*ACTION ITEM*:
Write out the opening lines of the data word for word, up to and including the line with "- By examining", and leave every picture and every later line out.

*LISTED ENTRIES*:
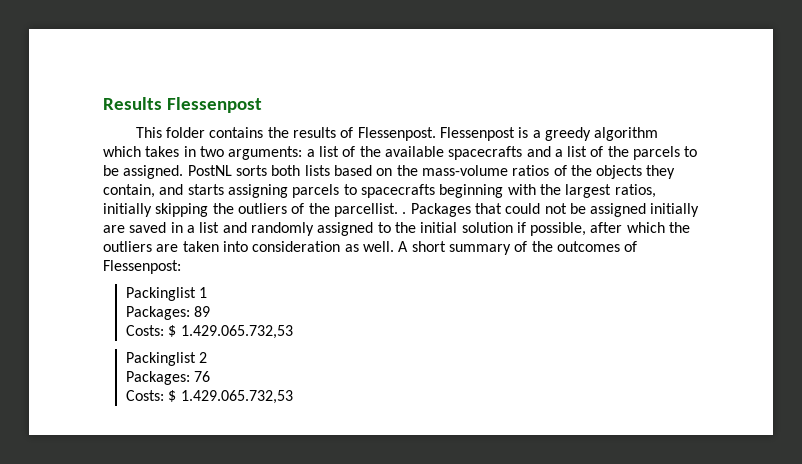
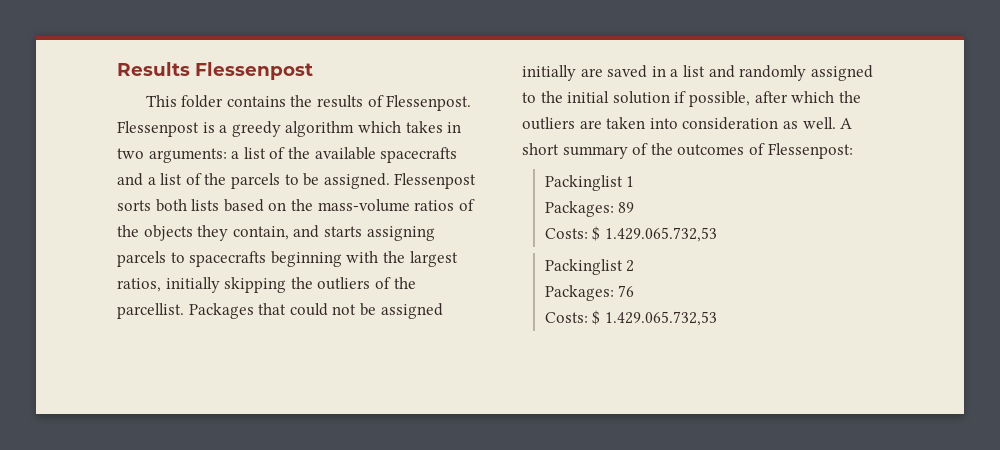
- PostNL sorts both lists based on the mass-volume ratios of the objects they contain, and starts assigning parcels to spacecrafts beginning with the largest ratios, initially skipping the outliers of the parcellist. .
+ Flessenpost sorts both lists based on the mass-volume ratios of the objects they contain, and starts assigning parcels to spacecrafts beginning with the largest ratios, initially skipping the outliers of the parcellist.

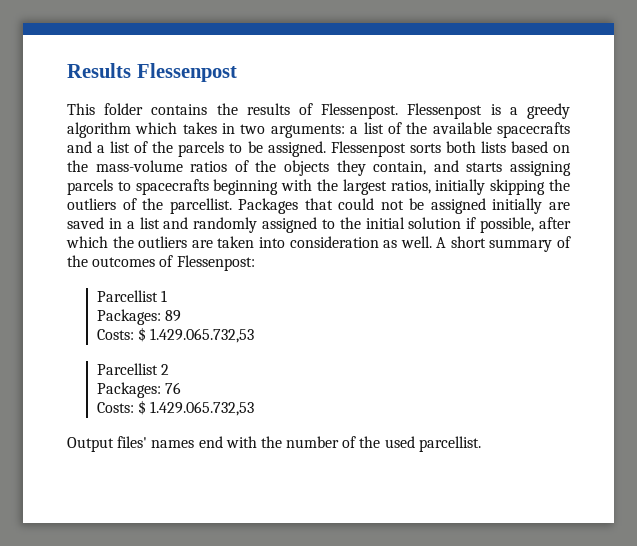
- Packinglist 1
+ Parcellist 1
- Packinglist 2
+ Parcellist 2
+ Output files' names end with the number of the used parcellist.

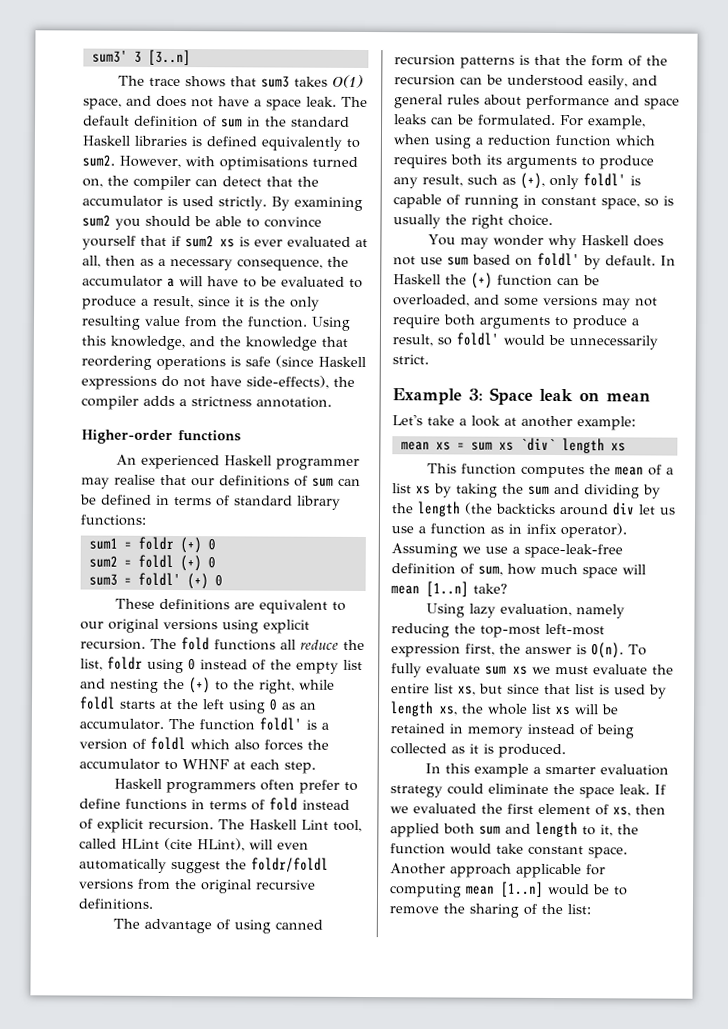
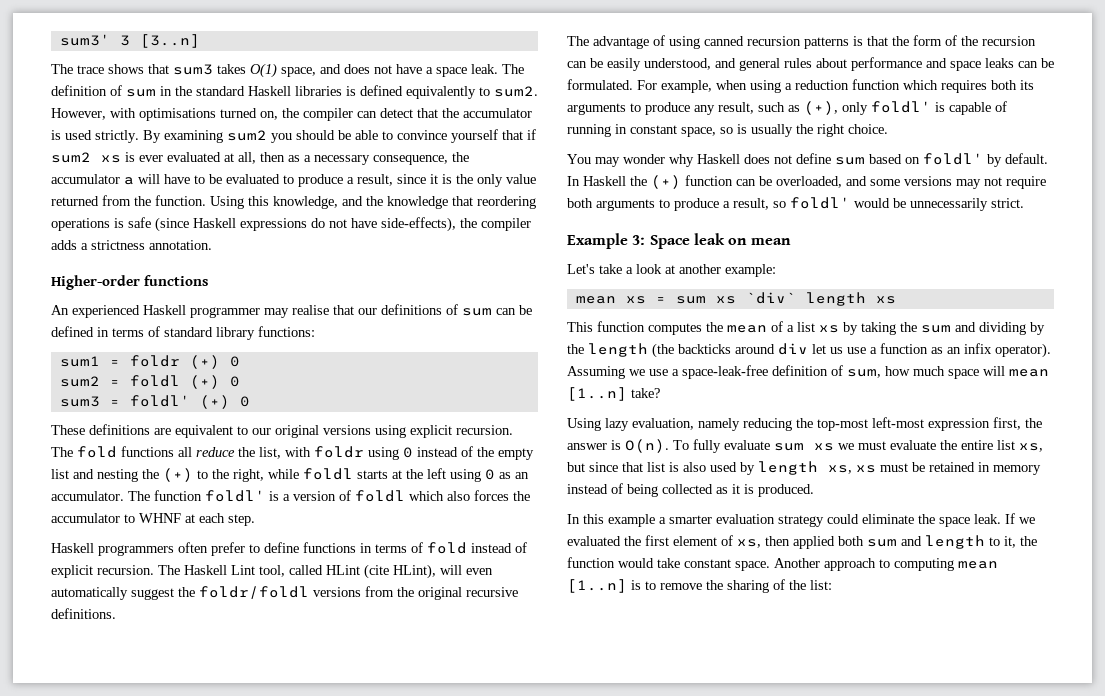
- The default definition of sum in the standard Haskell libraries is defined equivalently to sum2.
+ The definition of sum in the standard Haskell libraries is defined equivalently to sum2.
- By examining sum2 you should be able to convince yourself that if sum2 xs is ever evaluated at all, then as a necessary consequence, the accumulator a will have to be evaluated to produce a result, since it is the only resulting value from the function.
+ By examining sum2 you should be able to convince yourself that if sum2 xs is ever evaluated at all, then as a necessary consequence, the accumulator a will have to be evaluated to produce a result, since it is the only value returned from the function.
- The fold functions all reduce the list, foldr using 0 instead of the empty list and nesting the (+) to the right, while foldl starts at the left using 0 as an accumulator.
+ The fold functions all reduce the list, with foldr using 0 instead of the empty list and nesting the (+) to the right, while foldl starts at the left using 0 as an accumulator.
- The advantage of using canned recursion patterns is that the form of the recursion can be understood easily, and general rules about performance and space leaks can be formulated.
+ The advantage of using canned recursion patterns is that the form of the recursion can be easily understood, and general rules about performance and space leaks can be formulated.
- You may wonder why Haskell does not use sum based on foldl' by default.
+ You may wonder why Haskell does not define sum based on foldl' by default.
- This function computes the mean of a list xs by taking the sum and dividing by the length (the backticks around div let us use a function as in infix operator).
+ This function computes the mean of a list xs by taking the sum and dividing by the length (the backticks around div let us use a function as an infix operator).
- To fully evaluate sum xs we must evaluate the entire list xs, but since that list is used by length xs, the whole list xs will be retained in memory instead of being collected as it is produced.
+ To fully evaluate sum xs we must evaluate the entire list xs, but since that list is also used by length xs, xs must be retained in memory instead of being collected as it is produced.
- Another approach applicable for computing mean [1..n] would be to remove the sharing of the list:
+ Another approach to computing mean [1..n] is to remove the sharing of the list:

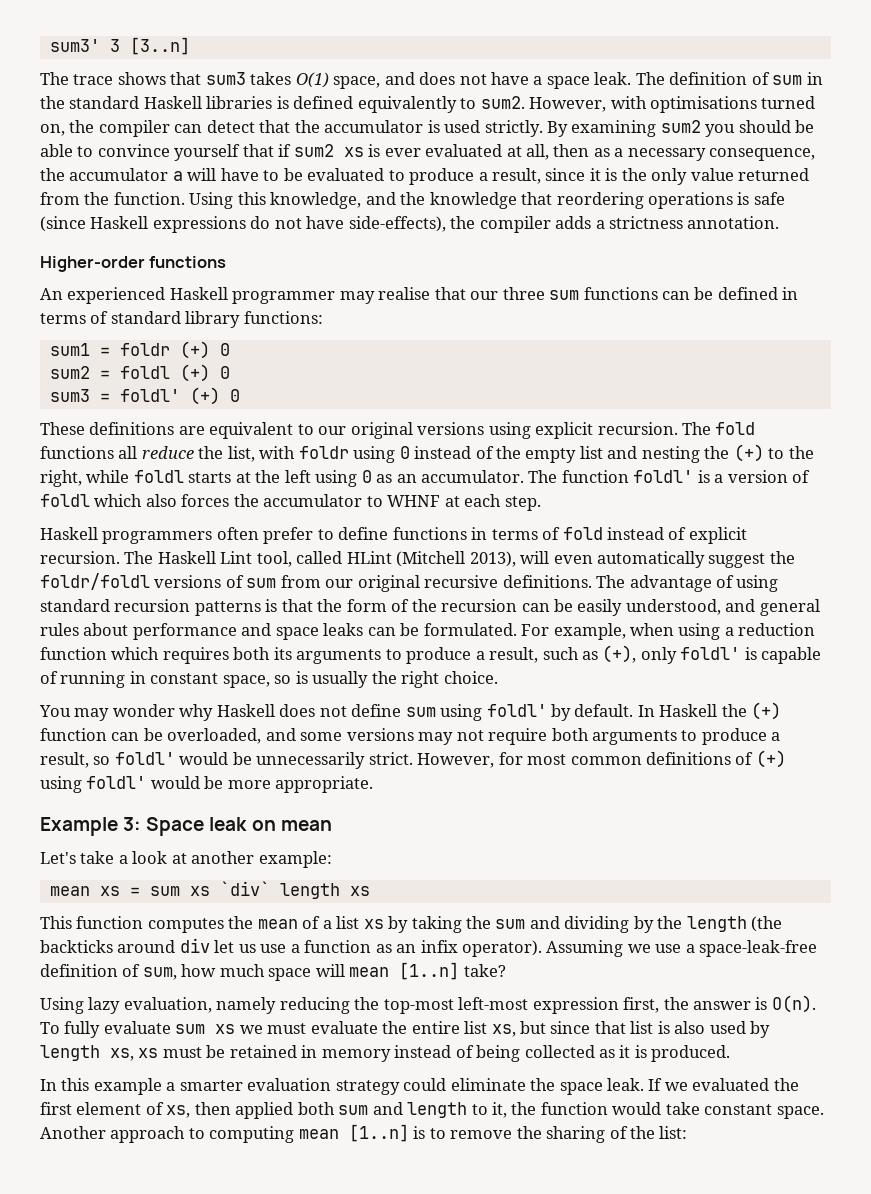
- An experienced Haskell programmer may realise that our definitions of sum can be defined in terms of standard library functions:
+ An experienced Haskell programmer may realise that our three sum functions can be defined in terms of standard library functions:
- The Haskell Lint tool, called HLint (cite HLint), will even automatically suggest the foldr/foldl versions from the original recursive definitions.
- The advantage of using canned recursion patterns is that the form of the recursion can be easily understood, and general rules about performance and space leaks can be formulated.
+ The Haskell Lint tool, called HLint (Mitchell 2013), will even automatically suggest the foldr/foldl versions of sum from our original recursive definitions. The advantage of using standard recursion patterns is that the form of the recursion can be easily understood, and general rules about performance and space leaks can be formulated.
- For example, when using a reduction function which requires both its arguments to produce any result, such as (+), only foldl' is capable of running in constant space, so is usually the right choice.
+ For example, when using a reduction function which requires both its arguments to produce a result, such as (+), only foldl' is capable of running in constant space, so is usually the right choice.
- You may wonder why Haskell does not define sum based on foldl' by default.
+ You may wonder why Haskell does not define sum using foldl' by default.
+ However, for most common definitions of (+) using foldl' would be more appropriate.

*SOLUTION FOR THIS EXERCISE*:
- PostNL sorts both lists based on the mass-volume ratios of the objects they contain, and starts assigning parcels to spacecrafts beginning with the largest ratios, initially skipping the outliers of the parcellist. .
+ Flessenpost sorts both lists based on the mass-volume ratios of the objects they contain, and starts assigning parcels to spacecrafts beginning with the largest ratios, initially skipping the outliers of the parcellist.

- Packinglist 1
+ Parcellist 1
- Packinglist 2
+ Parcellist 2
+ Output files' names end with the number of the used parcellist.

- The default definition of sum in the standard Haskell libraries is defined equivalently to sum2.
+ The definition of sum in the standard Haskell libraries is defined equivalently to sum2.
- By examining sum2 you should be able to convince yourself that if sum2 xs is ever evaluated at all, then as a necessary consequence, the accumulator a will have to be evaluated to produce a result, since it is the only resulting value from the function.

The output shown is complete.